# Speaker stand DIY Q



## Steeve-O (Dec 3, 2010)

I am currently building a subwoofer enclosure and I have about 2/3 sheet of 3/4 MDF left that I want to use to make 4 speaker stand. I have two question.

1) How do you hold the speaker securely to the stand? My SVS speaker don't have any threaded hole under them for that purpose. Do you just put them on the stand?

2) What is the best height for the stand ? I can make anything between 1 ½'' to 49 ½''.

Thank You
Steeve


----------



## lsiberian (Mar 24, 2009)

Steeve-O said:


> I am currently building a subwoofer enclosure and I have about 2/3 sheet of 3/4 MDF left that I want to use to make 4 speaker stand. I have two question.
> 
> 1) How do you hold the speaker securely to the stand? My SVS speaker don't have any threaded hole under them for that purpose. Do you just put them on the stand?
> 
> ...


I use a platform on the bottom with two posts and a smaller platform on top. 

Tweeter at sitting height is best.


----------



## Steeve-O (Dec 3, 2010)

lsiberian said:


> I use a platform on the bottom with two posts and a smaller platform on top.
> 
> Tweeter at sitting height is best.


Ok so tweeter at eyes/hear level and I was planning to make the base 12x12'' Would this be big enough? Top will be 7x9'' I may have enough wood to go for 16x16'' bottom but I would have hard time fitting this one on the floor.


----------



## lsiberian (Mar 24, 2009)

Steeve-O said:


> Ok so tweeter at eyes/hear level and I was planning to make the base 12x12'' Would this be big enough? Top will be 7x9'' I may have enough wood to go for 16x16'' bottom but I would have hard time fitting this one on the floor.


Sanus basic are 7" x 7" top and 11" x 11" bottom.


----------



## Steeve-O (Dec 3, 2010)

lsiberian said:


> Sanus basic are 7" x 7" top and 11" x 11" bottom.
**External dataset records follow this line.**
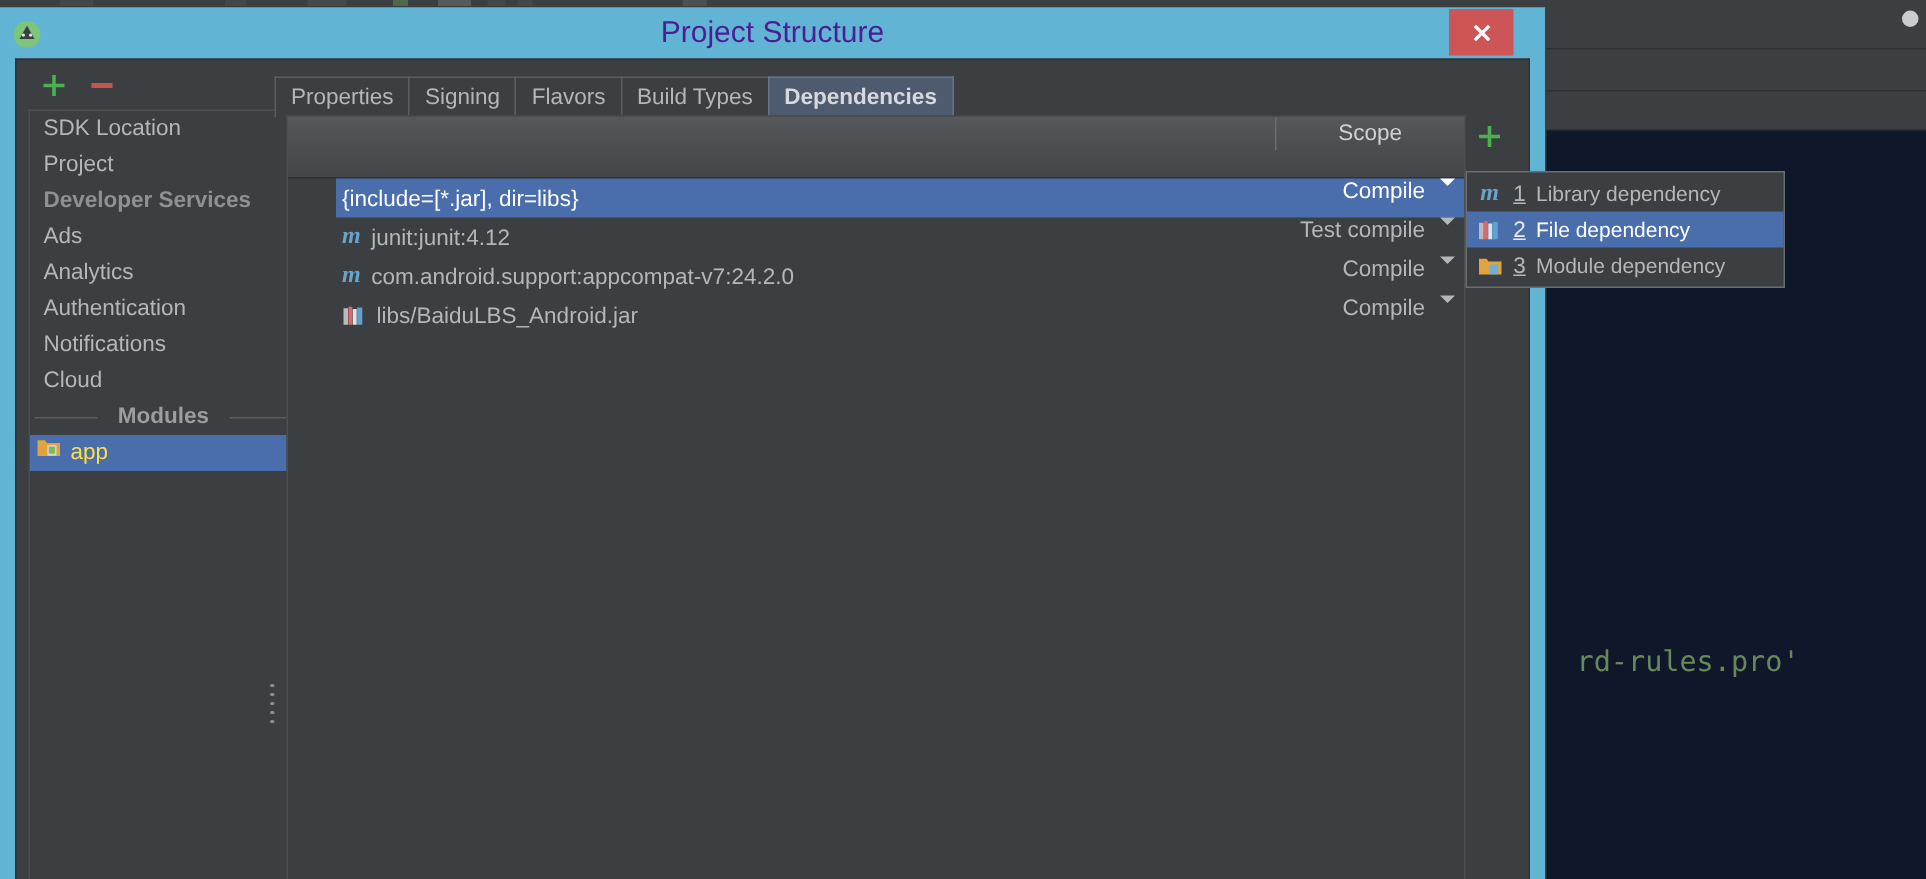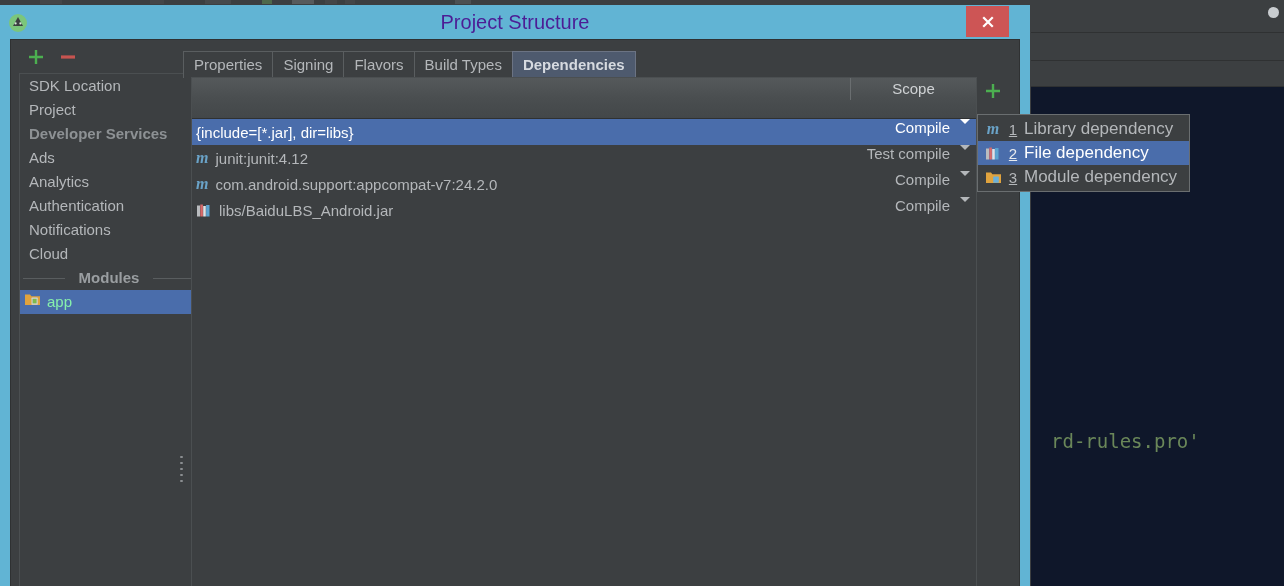"{include=[*.jar], dir=libs}" .row { margin-left: none -> 32px }
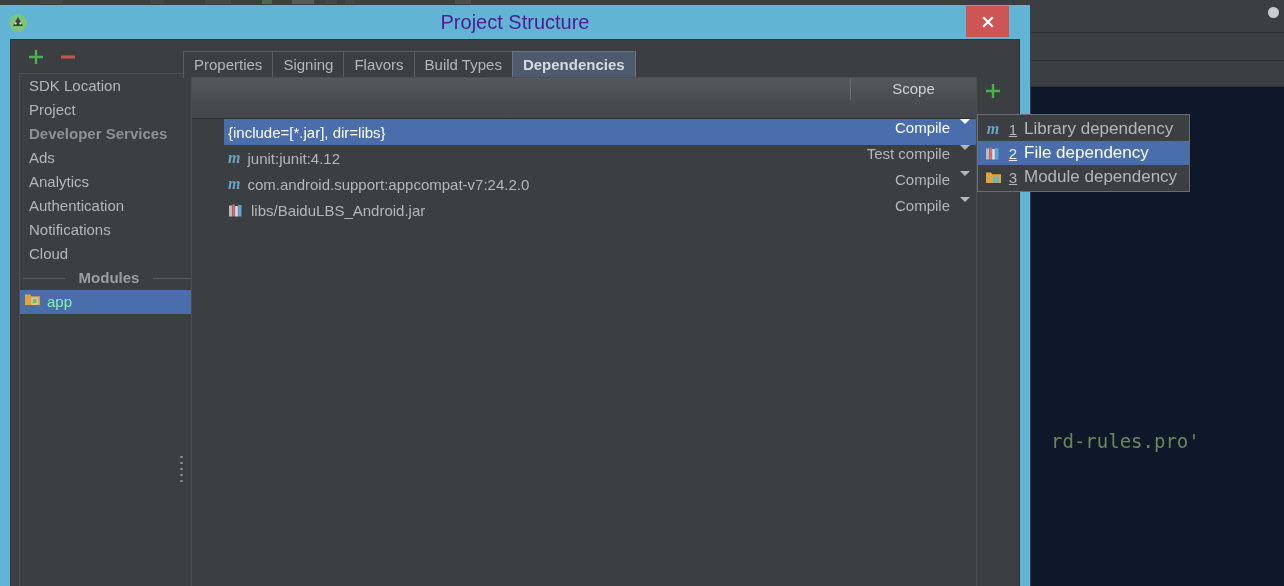"Library dependency" .menu-lbl { font-size: 17px -> 14px }
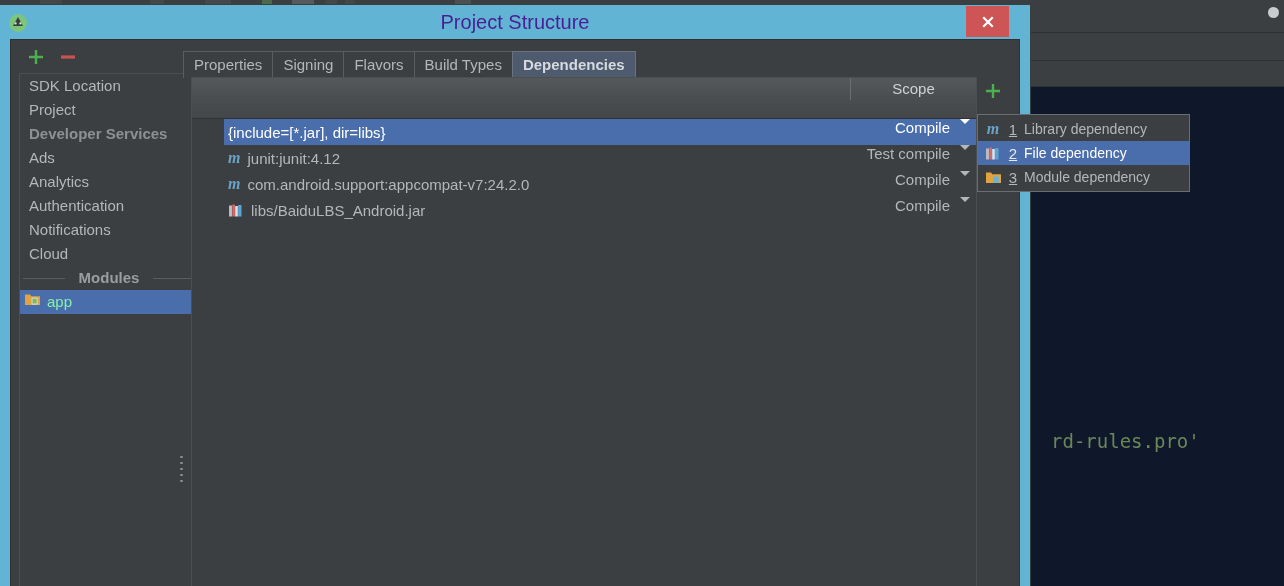"app" .li.selected { color: #86efac -> #fde047 }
Thank You for you're help.

I will go for 12'' x 12'' base and for the height I will check. I will go for 7x9'' top since my speaker are 7x9 base so it will fit perfectly.

Steeve


----------



## bambino (Feb 21, 2010)

You could also use some Blue Tack to help secure the speakers to the stands.:T


----------



## MatrixDweller (Jul 24, 2007)

Second on the Blue Tack. If not then if the base were close to the same size of the speaker and was stable you could just set it on top and not worry about it. A rubber pad between the speaker and stand or rubber feet on the speaker (or Blue Tack) would keep it in place better. Another option would be to clamp the speaker to the stand by screwing side plates on to the base to hold it like a vice. Many wall mounts do that.


----------



## Steeve-O (Dec 3, 2010)

Blue tack is the thing used to stick sheet on the wall? The ********? It's enough strong to hold the speaker safely. I'm planning to make the top plate the same size as the speaker, 7x9''.


----------



## MatrixDweller (Jul 24, 2007)

It's not strong enough to tack it to a wall but it is plenty strong enough to keep it in place on a vertical surface. All you need is four small bits, one in each corner. I've seen others use spikes also, but they could scratch up the bottom of your speakers. Blu-Tack will fix them firmer to the stand.


----------



## lsiberian (Mar 24, 2009)

I would use rubber feet on the speakers. I'm not sure the acoustic transmission of blue tack. Sounds tacky to me.:T


----------



## bambino (Feb 21, 2010)

From what i have read about Blue Tack it truely is a superier product.


----------



## needspeed52 (Aug 2, 2008)

bambino said:


> From what i have read about Blue Tack it truely is a superier product.


I use Blue Stik made by Dap from my local hardware store, it's a reusable adhesive putty for 1/3 the price of Blue Tack.
Jeff


----------